Code change snippets:
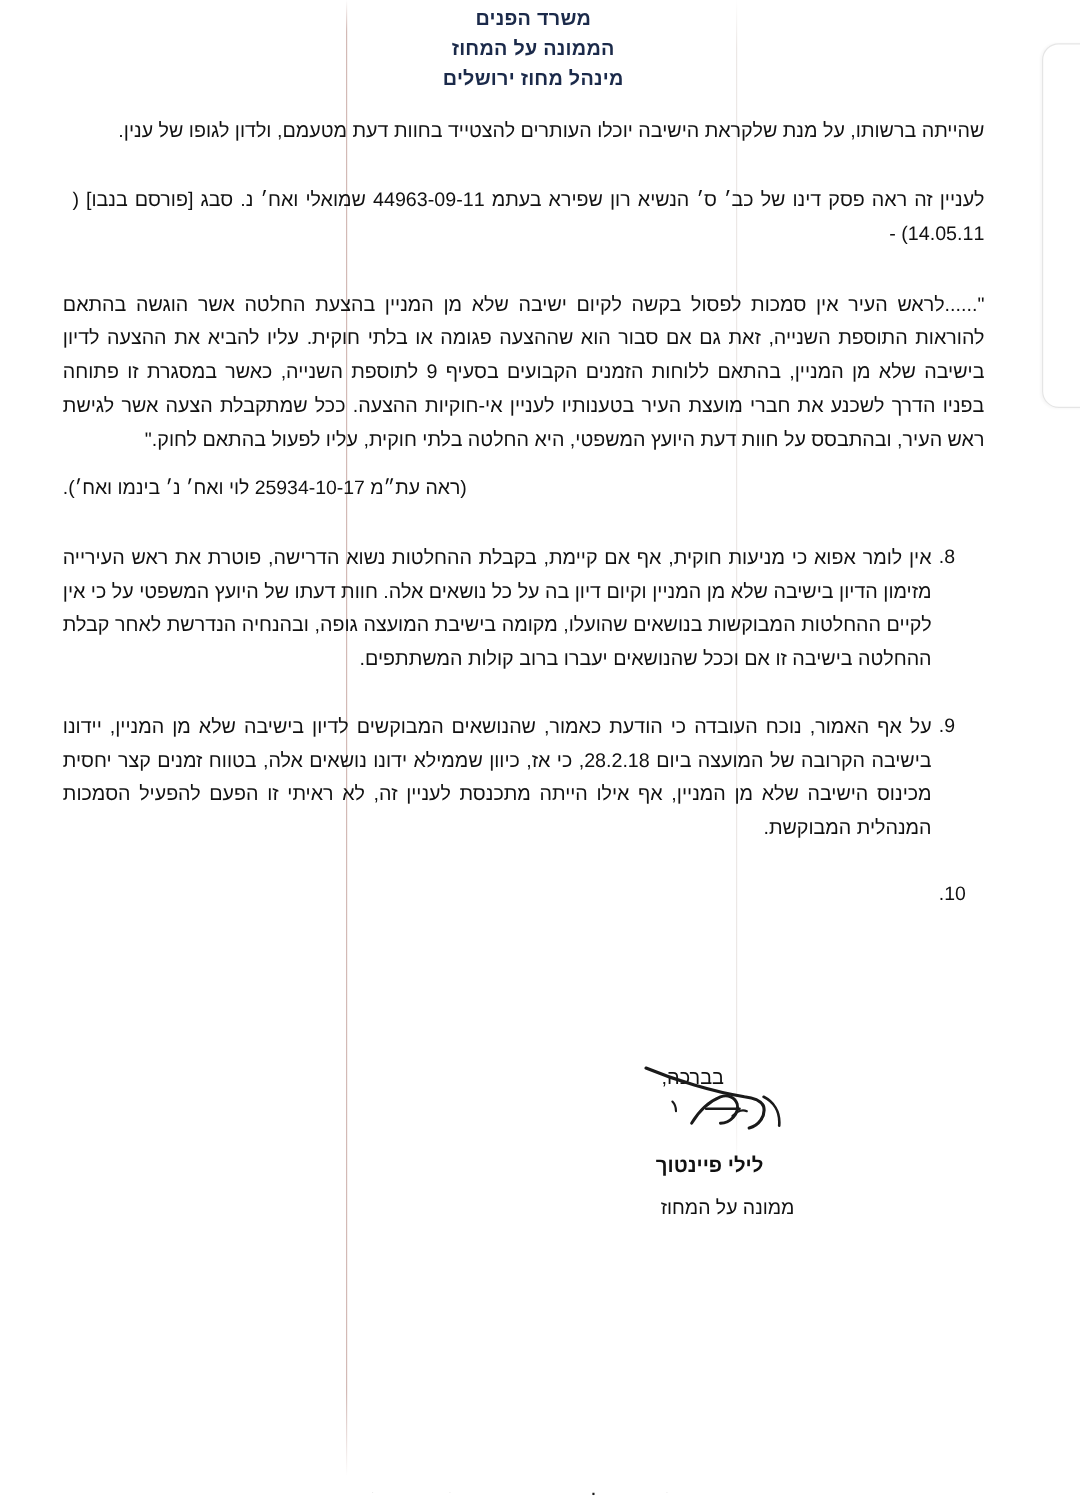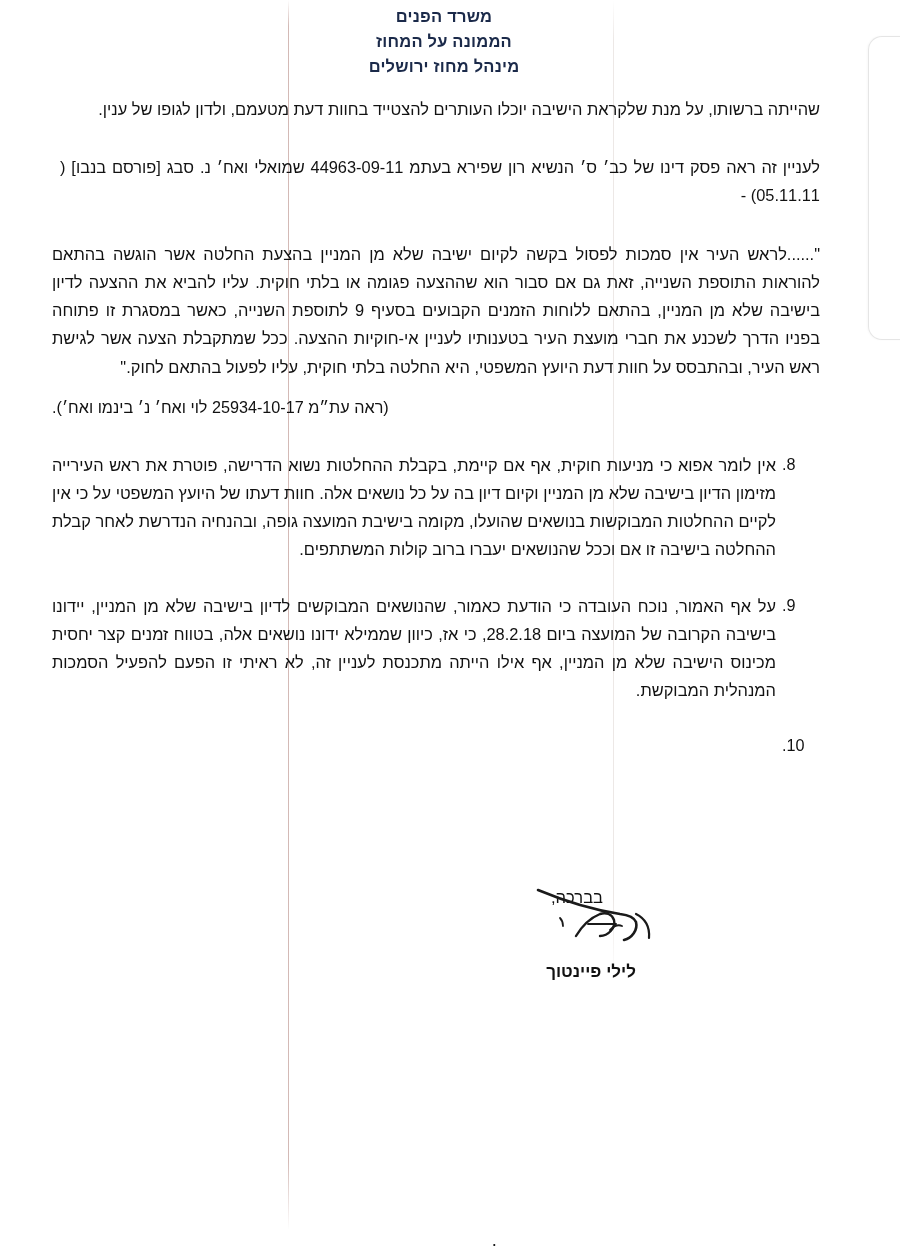--- a/index.html
+++ b/index.html
@@ -215,21 +215,21 @@
   <div class="letterhead">
     <div>משרד הפנים</div>
     <div>הממונה על המחוז</div>
     <div>מינהל מחוז ירושלים</div>
   </div>
 
   <div class="content">
 
     <p class="para">שהייתה ברשותו, על מנת שלקראת הישיבה יוכלו העותרים להצטייד בחוות דעת מטעמם, ולדון לגופו של ענין.</p>
 
-    <p class="para para-indent-left">לעניין זה ראה פסק דינו של כב׳ ס׳ הנשיא רון שפירא בעתמ 44963-09-11 שמואלי ואח׳ נ. סבג [פורסם בנבו] ( 05.11.11) -</p>
+    <p class="para para-indent-left">לעניין זה ראה פסק דינו של כב׳ ס׳ הנשיא רון שפירא בעתמ 44963-09-11 שמואלי ואח׳ נ. סבג [פורסם בנבו] ( 14.05.11) -</p>
 
     <div class="quote-block">"......לראש העיר אין סמכות לפסול בקשה לקיום ישיבה שלא מן המניין בהצעת החלטה אשר הוגשה בהתאם להוראות התוספת השנייה, זאת גם אם סבור הוא שההצעה פגומה או בלתי חוקית. עליו להביא את ההצעה לדיון בישיבה שלא מן המניין, בהתאם ללוחות הזמנים הקבועים בסעיף 9 לתוספת השנייה, כאשר במסגרת זו פתוחה בפניו הדרך לשכנע את חברי מועצת העיר בטענותיו לעניין אי-חוקיות ההצעה. ככל שמתקבלת הצעה אשר לגישת ראש העיר, ובהתבסס על חוות דעת היועץ המשפטי, היא החלטה בלתי חוקית, עליו לפעול בהתאם לחוק."</div>
 
     <p class="cite-line">(ראה עת״מ 25934-10-17 לוי ואח׳ נ׳ בינמו ואח׳).</p>
 
     <div class="clause">
       <span class="marker">.8</span>
       <span>אין לומר אפוא כי מניעות חוקית, אף אם קיימת, בקבלת ההחלטות נשוא הדרישה, פוטרת את ראש העירייה מזימון הדיון בישיבה שלא מן המניין וקיום דיון בה על כל נושאים אלה. חוות דעתו של היועץ המשפטי על כי אין לקיים ההחלטות המבוקשות בנושאים שהועלו, מקומה בישיבת המועצה גופה, ובהנחיה הנדרשת לאחר קבלת ההחלטה בישיבה זו אם וככל שהנושאים יעברו ברוב קולות המשתתפים.</span>
     </div>
 
@@ -251,20 +251,21 @@
         <svg width="170" height="62" viewBox="0 0 170 62" fill="none" xmlns="http://www.w3.org/2000/svg">
           <path d="M22 6 C46 16, 78 26, 104 30 C112 31, 118 33, 120 38 C122 46, 116 54, 108 56" stroke="#1a1a1a" stroke-width="2.6" stroke-linecap="round" fill="none"></path>
           <path d="M120 30 C128 34, 134 42, 133 54" stroke="#1a1a1a" stroke-width="2.2" stroke-linecap="round" fill="none"></path>
           <path d="M60 52 C66 42, 74 34, 84 30 C90 28, 96 30, 98 36 C100 44, 92 52, 84 52" stroke="#1a1a1a" stroke-width="2.4" stroke-linecap="round" fill="none"></path>
           <path d="M72 40 L100 40" stroke="#1a1a1a" stroke-width="2" stroke-linecap="round"></path>
           <path d="M94 46 C98 42, 102 40, 106 42" stroke="#1a1a1a" stroke-width="1.8" stroke-linecap="round" fill="none"></path>
           <path d="M44 34 C46 36, 47 39, 47 42" stroke="#1a1a1a" stroke-width="1.8" stroke-linecap="round" fill="none"></path>
         </svg>
       </div>
       <p class="sig-name">לילי פיינטוך</p>
+      <p class="sig-title">ממונה על המחוז</p>
     </div>
   </div>
 
   <div class="footer-clip">
     <div class="footer-text">ירושלים  אגרון  המשרד הממשלתי  ירושלים</div>
   </div>
 
 </div>
 
 </body></html>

### Problem details
Search the records for the string "fill" and return every line in which it occurs.

### Result of this task
         <svg width="170" height="62" viewBox="0 0 170 62" fill="none" xmlns="http://www.w3.org/2000/svg">
           <path d="M22 6 C46 16, 78 26, 104 30 C112 31, 118 33, 120 38 C122 46, 116 54, 108 56" stroke="#1a1a1a" stroke-width="2.6" stroke-linecap="round" fill="none"></path>
           <path d="M120 30 C128 34, 134 42, 133 54" stroke="#1a1a1a" stroke-width="2.2" stroke-linecap="round" fill="none"></path>
           <path d="M60 52 C66 42, 74 34, 84 30 C90 28, 96 30, 98 36 C100 44, 92 52, 84 52" stroke="#1a1a1a" stroke-width="2.4" stroke-linecap="round" fill="none"></path>
           <path d="M94 46 C98 42, 102 40, 106 42" stroke="#1a1a1a" stroke-width="1.8" stroke-linecap="round" fill="none"></path>
           <path d="M44 34 C46 36, 47 39, 47 42" stroke="#1a1a1a" stroke-width="1.8" stroke-linecap="round" fill="none"></path>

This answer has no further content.